====== Scripts Python ======
===== Corriger/convertir l'encodage d'un texte utf-8 =====
Alternative sous MySQL/MariaDB
Lien : https://stackoverflow.com/questions/20151835/how-to-convert-wrongly-encoded-data-to-utf-8)
select convert(binary convert(field_name using latin1) using utf8) from table_name
[[https://github.com/LuminosoInsight/python-ftfy|ftfy]] (fixes text for you) est une librairie python spécialisée dans la correction des erreurs d'encodage utf-8
Installer pip et ftfy sous ubuntu
apt install python3-pip
pip3 install ftfy
Corriger l'encodage d'un fichier (par exemple la sauvegarde d'une base mysql)
#!/usr/bin/python3
# coding: utf-8
import ftfy
# Set input_file
input_file = open('c1alfahnet.dump', 'r', encoding="utf-8")
# Set output file
output_file = open ('c1alfahnet.utf8.dump', 'w')

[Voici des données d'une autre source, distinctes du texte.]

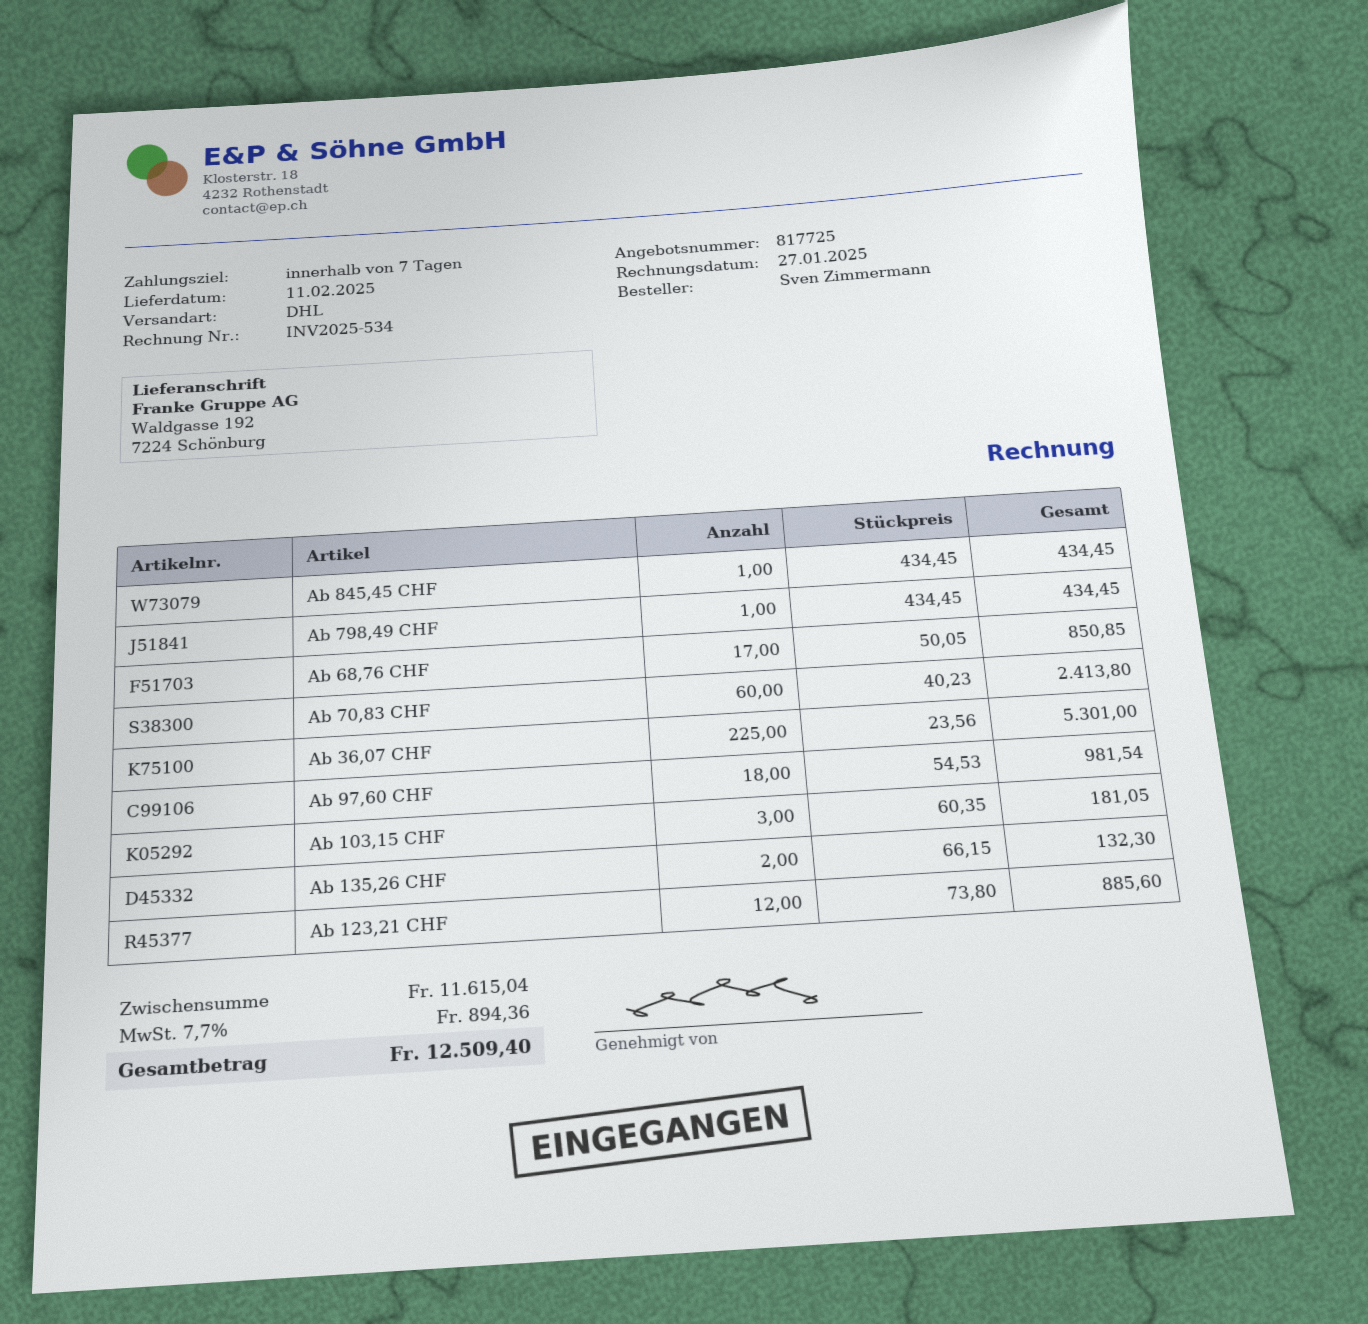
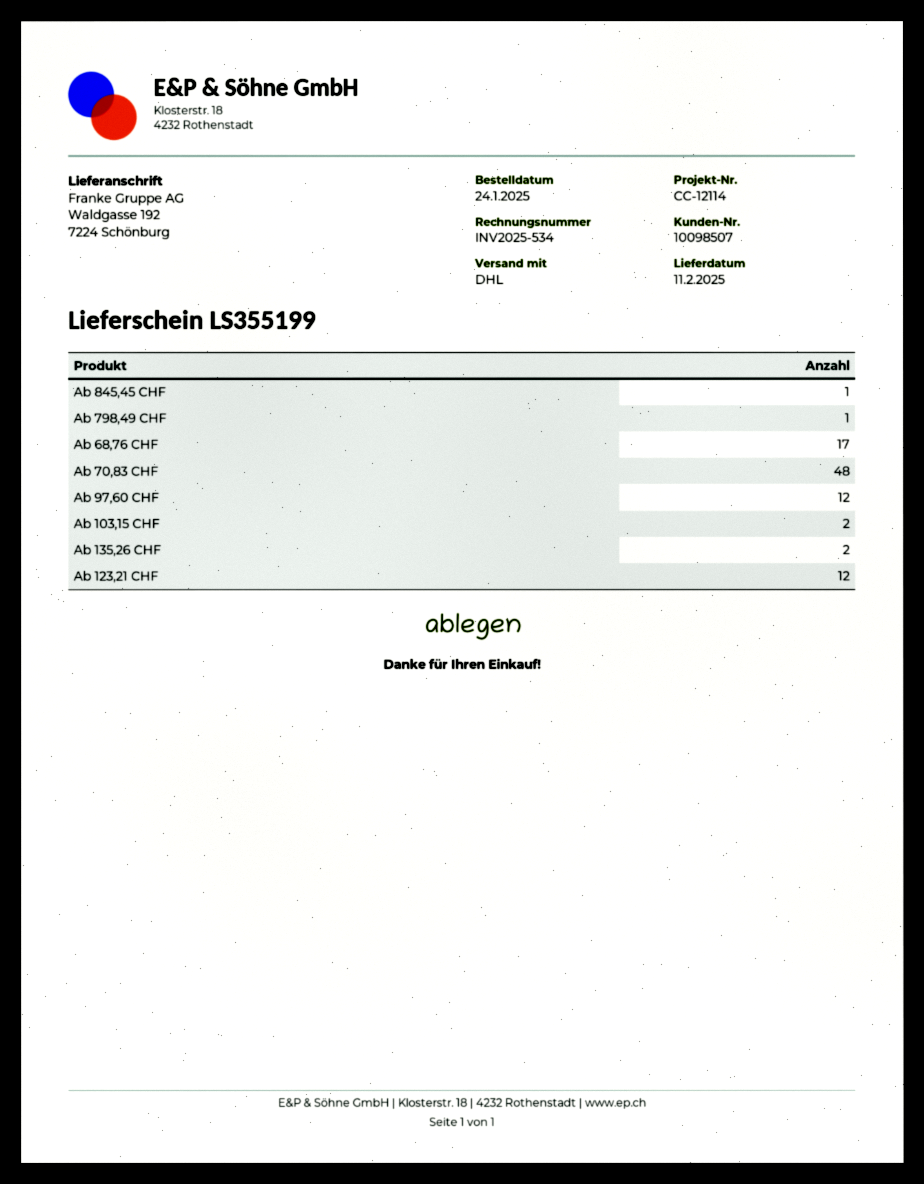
Ab 70,83 CHF: 60 -> 48
Ab 36,07 CHF: 225 -> none
Ab 97,60 CHF: 18 -> 12
Ab 103,15 CHF: 3 -> 2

# Create fixed output stream
stream = ftfy.fix_file(
input_file,
encoding=None,
fix_entities='auto',
remove_terminal_escapes=False,
fix_encoding=True,
fix_latin_ligatures=False,
fix_character_width=False,
uncurl_quotes=False,
fix_line_breaks=False,
fix_surrogates=False,
remove_control_chars=False,
remove_bom=False,
normalization='NFC'
)
# Save stream to output file
stream_iterator = iter(stream)
while stream_iterator:
try:
line = next(stream_iterator)
output_file.write(line)
except StopIteration:
break